Roman Kochanowski (1857-1945) left the workshops of Władysław Łuszczkiewicz and Henryk Grabiński from the Krakow School of Fine Arts, and studied from 1875-80 in Christian Griepenkerl’s studio and landscape painter Eduard Lichtenfels’s studio in Vienna, where he won the gold medal. Since settling permanently in Munich in 1881, his former views of the Vistula and the Kraków region have given way to Bavarian landscapes. The emperor Franz Joseph purchased Kochanowski’s paintings, which were frequently awarded, in 1888 and 1889. Kochanowski actively participated in the life of the Polish artistic colony in Munich. There he became friends with Piotr Stachiewicz, who, together with Stanisław Tondo, enabled him to cooperate with the Krakow magazine “Świat”, which he illustrated throughout its existence (1887-95).

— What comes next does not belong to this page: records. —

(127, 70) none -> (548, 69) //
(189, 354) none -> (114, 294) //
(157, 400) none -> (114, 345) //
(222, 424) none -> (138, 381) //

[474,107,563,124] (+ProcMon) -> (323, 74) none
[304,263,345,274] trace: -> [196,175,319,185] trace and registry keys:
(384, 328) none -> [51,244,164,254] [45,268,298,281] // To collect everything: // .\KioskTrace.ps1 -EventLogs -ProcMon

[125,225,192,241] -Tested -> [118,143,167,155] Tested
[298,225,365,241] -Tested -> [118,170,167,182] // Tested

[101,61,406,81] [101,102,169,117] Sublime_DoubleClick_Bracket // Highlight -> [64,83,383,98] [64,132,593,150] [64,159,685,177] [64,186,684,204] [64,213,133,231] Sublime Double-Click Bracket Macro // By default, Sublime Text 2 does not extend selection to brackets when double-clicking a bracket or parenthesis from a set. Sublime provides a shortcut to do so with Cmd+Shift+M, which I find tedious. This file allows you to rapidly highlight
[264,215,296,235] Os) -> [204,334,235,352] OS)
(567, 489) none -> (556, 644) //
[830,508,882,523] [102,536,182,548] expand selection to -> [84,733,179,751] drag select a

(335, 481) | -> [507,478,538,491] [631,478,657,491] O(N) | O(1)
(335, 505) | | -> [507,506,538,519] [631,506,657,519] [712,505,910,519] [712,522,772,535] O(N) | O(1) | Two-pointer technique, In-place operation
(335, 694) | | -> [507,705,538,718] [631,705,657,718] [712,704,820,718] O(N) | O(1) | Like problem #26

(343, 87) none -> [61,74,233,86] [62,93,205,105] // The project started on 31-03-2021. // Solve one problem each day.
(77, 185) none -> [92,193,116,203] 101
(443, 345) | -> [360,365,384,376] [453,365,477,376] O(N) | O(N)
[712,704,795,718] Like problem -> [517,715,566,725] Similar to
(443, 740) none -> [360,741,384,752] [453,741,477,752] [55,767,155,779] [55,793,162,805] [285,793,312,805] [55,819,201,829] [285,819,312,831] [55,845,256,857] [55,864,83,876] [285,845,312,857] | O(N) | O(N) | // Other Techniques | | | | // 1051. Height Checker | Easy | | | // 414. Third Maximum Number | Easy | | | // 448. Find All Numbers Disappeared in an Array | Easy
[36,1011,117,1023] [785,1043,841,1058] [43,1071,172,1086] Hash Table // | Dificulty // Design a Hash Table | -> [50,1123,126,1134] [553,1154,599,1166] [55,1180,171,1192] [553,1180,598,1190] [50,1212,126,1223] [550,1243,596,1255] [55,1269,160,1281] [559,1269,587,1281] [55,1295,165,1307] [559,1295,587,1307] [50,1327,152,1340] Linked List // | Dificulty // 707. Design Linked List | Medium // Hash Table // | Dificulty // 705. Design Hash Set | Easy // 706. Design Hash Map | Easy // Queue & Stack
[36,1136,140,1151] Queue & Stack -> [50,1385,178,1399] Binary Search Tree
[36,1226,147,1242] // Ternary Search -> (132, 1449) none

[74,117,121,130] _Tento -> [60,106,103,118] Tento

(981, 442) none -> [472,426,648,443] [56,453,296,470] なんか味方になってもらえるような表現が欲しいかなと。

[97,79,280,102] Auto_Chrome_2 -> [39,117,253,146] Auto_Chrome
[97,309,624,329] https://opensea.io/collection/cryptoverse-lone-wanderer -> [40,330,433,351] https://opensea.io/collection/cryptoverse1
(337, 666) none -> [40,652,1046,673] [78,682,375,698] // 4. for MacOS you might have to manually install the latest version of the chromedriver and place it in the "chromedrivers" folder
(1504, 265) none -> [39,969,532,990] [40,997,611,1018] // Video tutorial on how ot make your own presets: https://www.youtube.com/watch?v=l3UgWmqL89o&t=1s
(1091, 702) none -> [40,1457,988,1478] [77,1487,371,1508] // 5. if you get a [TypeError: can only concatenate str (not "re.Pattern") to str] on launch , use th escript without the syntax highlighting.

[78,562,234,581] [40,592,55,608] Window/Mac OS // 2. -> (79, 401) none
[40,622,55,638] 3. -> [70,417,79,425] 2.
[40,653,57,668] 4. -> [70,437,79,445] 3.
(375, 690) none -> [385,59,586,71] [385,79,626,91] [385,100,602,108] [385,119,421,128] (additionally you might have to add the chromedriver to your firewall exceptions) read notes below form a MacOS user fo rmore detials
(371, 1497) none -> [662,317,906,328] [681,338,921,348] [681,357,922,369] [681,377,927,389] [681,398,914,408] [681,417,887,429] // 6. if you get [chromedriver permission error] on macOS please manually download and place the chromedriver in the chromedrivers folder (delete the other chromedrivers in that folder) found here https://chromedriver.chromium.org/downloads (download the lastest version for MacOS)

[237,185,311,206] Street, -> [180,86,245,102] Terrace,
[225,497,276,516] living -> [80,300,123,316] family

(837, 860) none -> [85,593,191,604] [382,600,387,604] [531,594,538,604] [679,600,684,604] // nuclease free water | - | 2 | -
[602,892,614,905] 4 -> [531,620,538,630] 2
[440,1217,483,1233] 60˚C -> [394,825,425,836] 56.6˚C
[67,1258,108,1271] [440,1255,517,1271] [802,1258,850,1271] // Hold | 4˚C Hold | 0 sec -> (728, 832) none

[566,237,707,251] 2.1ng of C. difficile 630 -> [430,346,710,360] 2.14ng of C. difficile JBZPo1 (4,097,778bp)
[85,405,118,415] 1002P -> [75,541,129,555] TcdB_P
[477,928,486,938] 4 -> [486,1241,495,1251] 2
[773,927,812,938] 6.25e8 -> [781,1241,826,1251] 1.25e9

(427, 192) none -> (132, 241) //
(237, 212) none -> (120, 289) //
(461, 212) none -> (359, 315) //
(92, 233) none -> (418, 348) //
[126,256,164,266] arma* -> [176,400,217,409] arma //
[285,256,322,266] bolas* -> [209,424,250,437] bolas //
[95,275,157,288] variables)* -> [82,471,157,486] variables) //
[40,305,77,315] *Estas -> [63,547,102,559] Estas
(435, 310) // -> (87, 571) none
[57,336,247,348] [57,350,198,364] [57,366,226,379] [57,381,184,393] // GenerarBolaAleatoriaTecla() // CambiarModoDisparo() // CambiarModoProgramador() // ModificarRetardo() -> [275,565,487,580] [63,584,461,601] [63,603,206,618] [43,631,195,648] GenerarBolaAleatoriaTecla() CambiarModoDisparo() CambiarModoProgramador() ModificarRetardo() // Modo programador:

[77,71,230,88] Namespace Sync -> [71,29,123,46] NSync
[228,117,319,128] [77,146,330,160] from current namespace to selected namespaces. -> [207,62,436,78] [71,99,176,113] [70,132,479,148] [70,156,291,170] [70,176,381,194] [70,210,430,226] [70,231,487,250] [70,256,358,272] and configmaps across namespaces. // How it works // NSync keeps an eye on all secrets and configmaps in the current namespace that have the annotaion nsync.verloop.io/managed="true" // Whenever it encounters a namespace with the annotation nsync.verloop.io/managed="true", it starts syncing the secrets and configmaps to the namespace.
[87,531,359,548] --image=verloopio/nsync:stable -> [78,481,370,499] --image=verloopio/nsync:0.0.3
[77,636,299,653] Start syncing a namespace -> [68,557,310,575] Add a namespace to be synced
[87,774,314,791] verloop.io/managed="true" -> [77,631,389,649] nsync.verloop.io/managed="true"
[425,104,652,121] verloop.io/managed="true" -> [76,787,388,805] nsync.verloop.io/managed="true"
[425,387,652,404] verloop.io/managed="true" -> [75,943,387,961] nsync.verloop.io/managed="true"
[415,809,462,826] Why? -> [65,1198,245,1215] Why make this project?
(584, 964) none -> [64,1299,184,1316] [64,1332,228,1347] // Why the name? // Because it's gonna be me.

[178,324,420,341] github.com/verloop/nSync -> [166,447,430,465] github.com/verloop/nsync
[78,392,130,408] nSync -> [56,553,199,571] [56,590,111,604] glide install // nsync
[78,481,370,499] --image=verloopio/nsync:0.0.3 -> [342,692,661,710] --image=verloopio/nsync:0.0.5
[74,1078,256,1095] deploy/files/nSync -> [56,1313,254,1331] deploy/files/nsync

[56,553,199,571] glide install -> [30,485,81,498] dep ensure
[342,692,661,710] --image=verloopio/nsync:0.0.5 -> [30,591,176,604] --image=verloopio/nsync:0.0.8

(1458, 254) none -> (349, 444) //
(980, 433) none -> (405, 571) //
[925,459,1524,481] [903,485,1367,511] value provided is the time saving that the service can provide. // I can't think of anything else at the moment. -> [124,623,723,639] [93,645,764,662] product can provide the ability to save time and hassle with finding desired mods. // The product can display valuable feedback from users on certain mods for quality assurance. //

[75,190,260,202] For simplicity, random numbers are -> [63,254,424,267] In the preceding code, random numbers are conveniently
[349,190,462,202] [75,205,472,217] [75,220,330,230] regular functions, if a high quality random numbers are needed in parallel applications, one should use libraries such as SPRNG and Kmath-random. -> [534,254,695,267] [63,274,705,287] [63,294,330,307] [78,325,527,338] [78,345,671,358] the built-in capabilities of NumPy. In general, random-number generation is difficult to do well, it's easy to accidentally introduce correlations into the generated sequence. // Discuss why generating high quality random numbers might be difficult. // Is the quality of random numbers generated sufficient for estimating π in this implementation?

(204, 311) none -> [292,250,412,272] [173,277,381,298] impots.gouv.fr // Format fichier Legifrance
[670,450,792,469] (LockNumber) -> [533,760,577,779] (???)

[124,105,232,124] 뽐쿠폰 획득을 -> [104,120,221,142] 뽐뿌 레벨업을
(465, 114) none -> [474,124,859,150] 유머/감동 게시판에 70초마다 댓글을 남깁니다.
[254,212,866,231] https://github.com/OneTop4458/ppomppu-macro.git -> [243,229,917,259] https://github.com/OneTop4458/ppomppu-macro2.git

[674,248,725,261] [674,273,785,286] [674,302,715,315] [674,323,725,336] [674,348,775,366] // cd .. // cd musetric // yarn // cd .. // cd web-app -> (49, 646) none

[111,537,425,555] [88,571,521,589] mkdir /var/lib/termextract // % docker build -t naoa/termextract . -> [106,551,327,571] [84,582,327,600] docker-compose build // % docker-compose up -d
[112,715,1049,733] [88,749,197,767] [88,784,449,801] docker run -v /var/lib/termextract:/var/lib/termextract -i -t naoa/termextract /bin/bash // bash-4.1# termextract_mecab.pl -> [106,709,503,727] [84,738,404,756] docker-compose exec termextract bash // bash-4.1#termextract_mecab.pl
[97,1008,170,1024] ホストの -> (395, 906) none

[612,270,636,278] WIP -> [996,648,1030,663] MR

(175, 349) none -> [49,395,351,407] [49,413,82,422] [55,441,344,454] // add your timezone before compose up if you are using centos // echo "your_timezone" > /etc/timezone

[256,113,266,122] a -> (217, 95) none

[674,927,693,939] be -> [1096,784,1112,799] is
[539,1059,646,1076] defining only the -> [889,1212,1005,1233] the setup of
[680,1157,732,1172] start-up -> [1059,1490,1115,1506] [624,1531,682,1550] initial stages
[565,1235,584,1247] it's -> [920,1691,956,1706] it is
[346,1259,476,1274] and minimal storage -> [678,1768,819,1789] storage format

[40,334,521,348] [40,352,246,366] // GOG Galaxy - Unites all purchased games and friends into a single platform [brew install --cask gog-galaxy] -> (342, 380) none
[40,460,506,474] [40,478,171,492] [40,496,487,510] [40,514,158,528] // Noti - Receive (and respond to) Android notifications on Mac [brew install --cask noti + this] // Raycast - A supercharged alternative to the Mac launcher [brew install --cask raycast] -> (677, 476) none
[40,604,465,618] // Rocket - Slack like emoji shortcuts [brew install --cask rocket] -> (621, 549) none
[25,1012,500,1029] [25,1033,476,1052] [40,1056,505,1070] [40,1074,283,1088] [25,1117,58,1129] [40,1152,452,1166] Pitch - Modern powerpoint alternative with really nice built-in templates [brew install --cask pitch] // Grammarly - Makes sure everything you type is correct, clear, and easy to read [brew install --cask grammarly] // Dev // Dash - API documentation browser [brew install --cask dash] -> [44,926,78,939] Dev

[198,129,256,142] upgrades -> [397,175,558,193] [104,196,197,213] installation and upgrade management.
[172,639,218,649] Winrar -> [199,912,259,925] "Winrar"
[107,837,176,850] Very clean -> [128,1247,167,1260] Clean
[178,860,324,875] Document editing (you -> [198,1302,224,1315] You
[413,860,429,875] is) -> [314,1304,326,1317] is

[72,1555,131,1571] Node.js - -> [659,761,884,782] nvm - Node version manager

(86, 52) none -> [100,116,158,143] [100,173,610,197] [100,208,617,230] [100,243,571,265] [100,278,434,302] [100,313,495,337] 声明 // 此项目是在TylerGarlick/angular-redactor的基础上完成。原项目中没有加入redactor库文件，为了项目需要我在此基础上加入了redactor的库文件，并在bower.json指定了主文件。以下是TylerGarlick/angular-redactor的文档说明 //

Of the three works of art by the artist that were here before the war, only the very Munich-like landscape In the Countryside has survived. As with many of his early works, it shows a Podkrakowskie landscape with a rural cottage and small staffage, over which an endless expanse of blue sky stretches. The whole is kept in a muted color palette, the so-called Munich sauces, which affects the lyrical meaning of the image.
Description of the painting:
Roman Kochanowski presents a view of the Polish countryside in the painting. The foreground is extended. On the left side of the picture plane there is a pond from which a flock of geese emerges. At its edge you can see children in peasant costumes. The eye of the viewer is attracted by the white walls of the rural cottage covered with thatch, located in the second plane. Behind it, in the shade, a fragment of a barn or other outbuilding can be seen. The idyllic character of the view is completed by the chickens visible in front of the house. A road leading to it runs into the depths of the village, starting at the right edge of the picture. Behind the row of willows visible from it, the outline of another cottage can be seen. The painting can be divided into two parts along the central, horizontal axis. The lower part is a view of the village, the upper one is a blue-gray sky with outlines of clouds. The image is kept in a neutral color palette with predominant greens and grays. The Stimmung creates a slight blurring of the space created by the blurry, smudged contour. The picture is an expression of longing for a peaceful life in the Polish countryside. The view evokes memories of the homeland and arouses nostalgia.